The case of Jean Auroux and others v Commune of Roanne caused consternation when the European Court of Justice held that development agreements between public bodies and developers may need to be procured in accordance with the public procurement regulations.
Our alert of November 2010 explained how there has been a retreat from the wide-ranging position taken in the Roanne case. However, public bodies are still left considering - albeit with the benefit of increased guidance - whether proposed development agreements will constitute a public works or a public works concession contract.
Commentary has tended to focus on whether the procurement rules apply with an assumption that, if they do, public bodies will be required to undertake one of the procedures identified in the regulations (for example, a competitive dialogue or restricted procedure). These can be cost and time intensive processes for all parties.
However, if the proposed development agreement is properly categorised as a public works concession contract, the public body is not obliged to use any of the procedures identified in the regulations. The public body may, instead, adopt its own procedure provided that:
- it publishes the requisite notice in the Official Journal, and
- the process complies with the general principles of EU law such as equality of treatment, transparency and proportionality.
In short, a public body seeking a developer partner might consider its pre-Roanne selection methods to be perfectly appropriate and, of course, far more palatable to prospective bidders.
A public works concession contract is defined in the regulations as 'a public works contract under which the consideration given by the contracting authority consists of or includes the grant of a right to exploit the work or works to be carried out under the contract'. The European Commission's guidance goes on to explain that this sort of arrangement implies that the risks and responsibilities relating to the project will be borne, for the most part, by the developer.
Our view is that a traditional development agreement may very well fall into this definition. For example, a developer who undertakes to carry out a mixed-use development is likely to bear the risk of managing the works, securing finance and letting the finished scheme. In contrast, a public works contract leaves the contracting authority with the responsibility for financing the works, paying the contractor and finding a continuing use for the end product.
The Commission supports this view. Last year, it took infraction proceedings against the UK Government in relation to a residential development agreement between the City of York Council and the Joseph Rowntree Trust on the basis that the agreement was a works concession contract and so should have been procured in accordance with the regulations.
So, is this a 'get out of jail free' card in the game of EU procurement? Well, no, not quite.
The regulations provide that the successful concessionaire must comply with certain requirements when letting sub-contracts for any of the works (in contrast to services) which are to be carried out under the concession contract. This requirement applies unless the works are excluded from the application of the regulations because one of the general exclusions applies or because the value of the proposed works is below the relevant threshold, currently £3,927,260. Apart from situations where the proposed sub-contractor is a 'related party' (for example, where the sub-contractor is a group company of the parent company concessionaire), the proposed contract must be advertised in the Official Journal and then notified by the publication of an award notice.
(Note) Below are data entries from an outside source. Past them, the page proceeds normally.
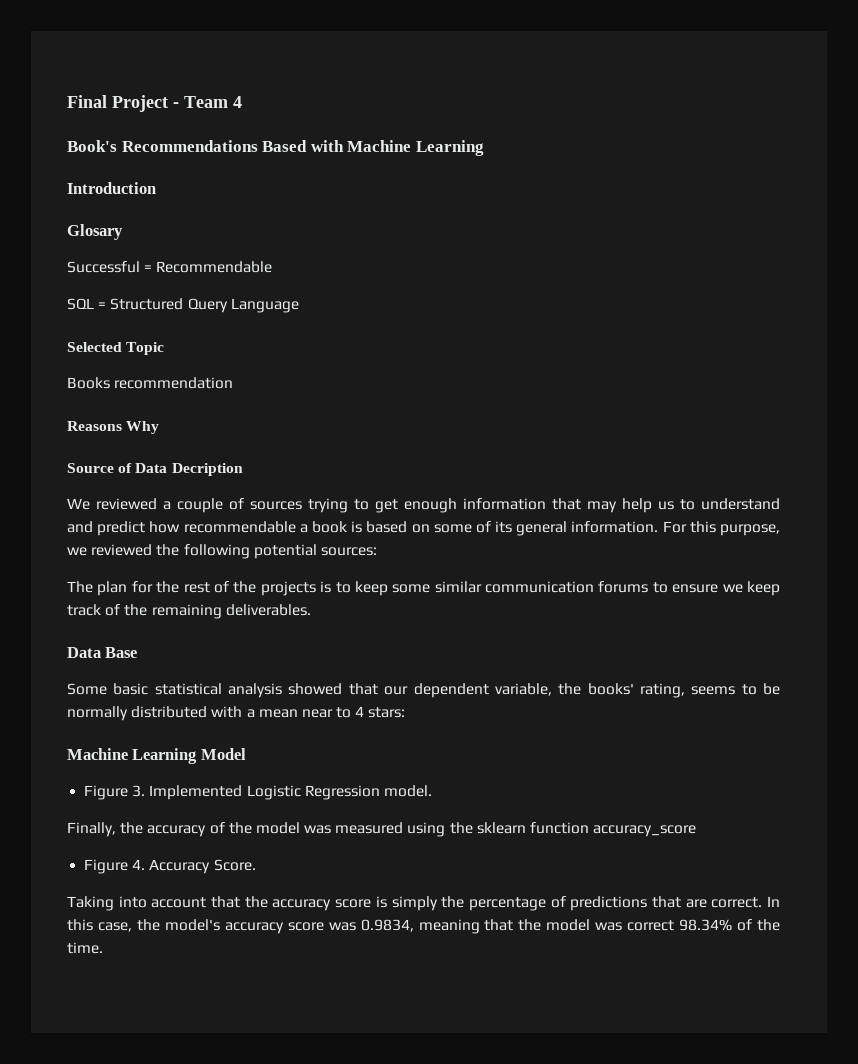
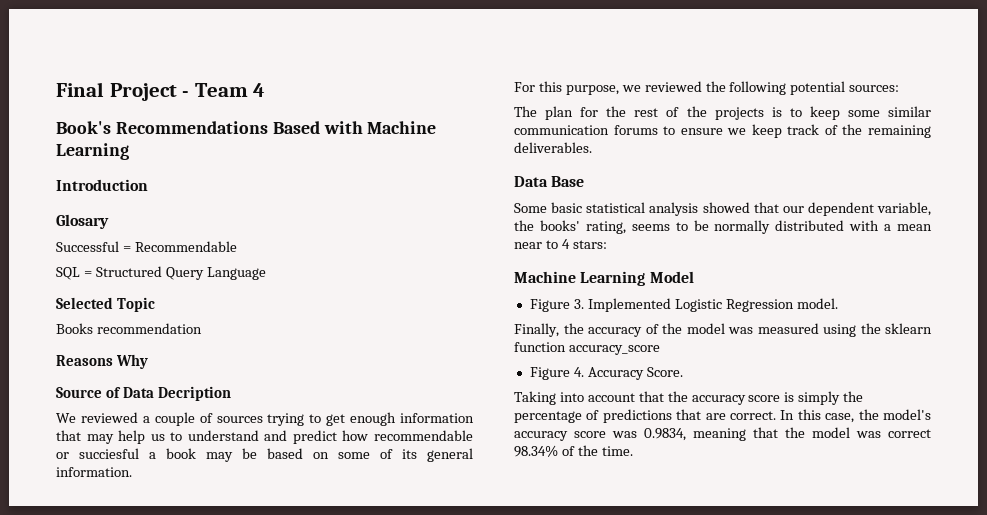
[299,521,363,533] a book is -> [56,448,257,462] or succiesful a book may be
(659, 527) none -> (132, 472) //

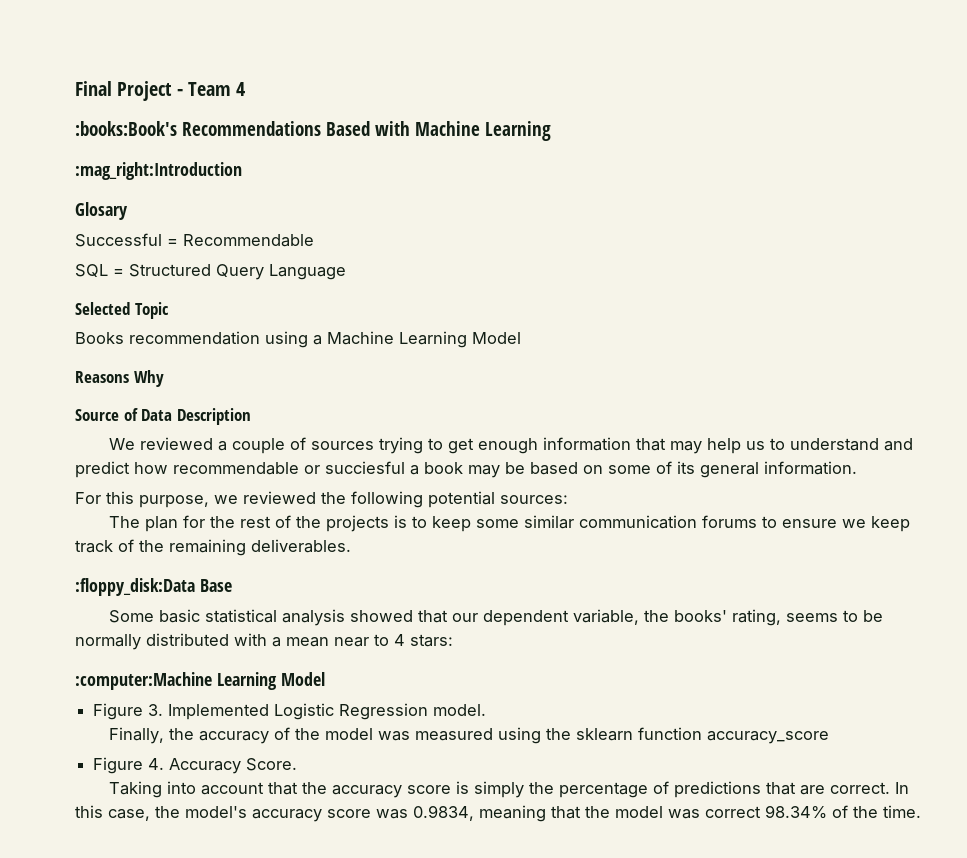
[56,121,111,134] Book's -> [75,121,177,136] :books:Book's
[56,179,148,191] Introduction -> [75,162,242,180] :mag_right:Introduction
(202, 328) none -> [265,331,521,348] using a Machine Learning Model
[157,386,231,401] Decription -> [176,408,251,425] Description
[514,176,548,187] Data -> [75,578,195,596] :floppy_disk:Data
[514,271,576,283] Machine -> [75,672,212,690] :computer:Machine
There is no prescribed process for the selection of a sub-contractor but, as with the procedure adopted for the award of the concession contract, the procedure should comply with the overarching principles of fairness and equality.
Authorities are already beginning to use this method for residential development schemes where housebuilders rarely sub-contract works for sums above the threshold.
While the sub-contracting restrictions are an extra hurdle for developers to take into account, this may be considered to be a small price to pay for a return to the closest thing we have to life before Roanne.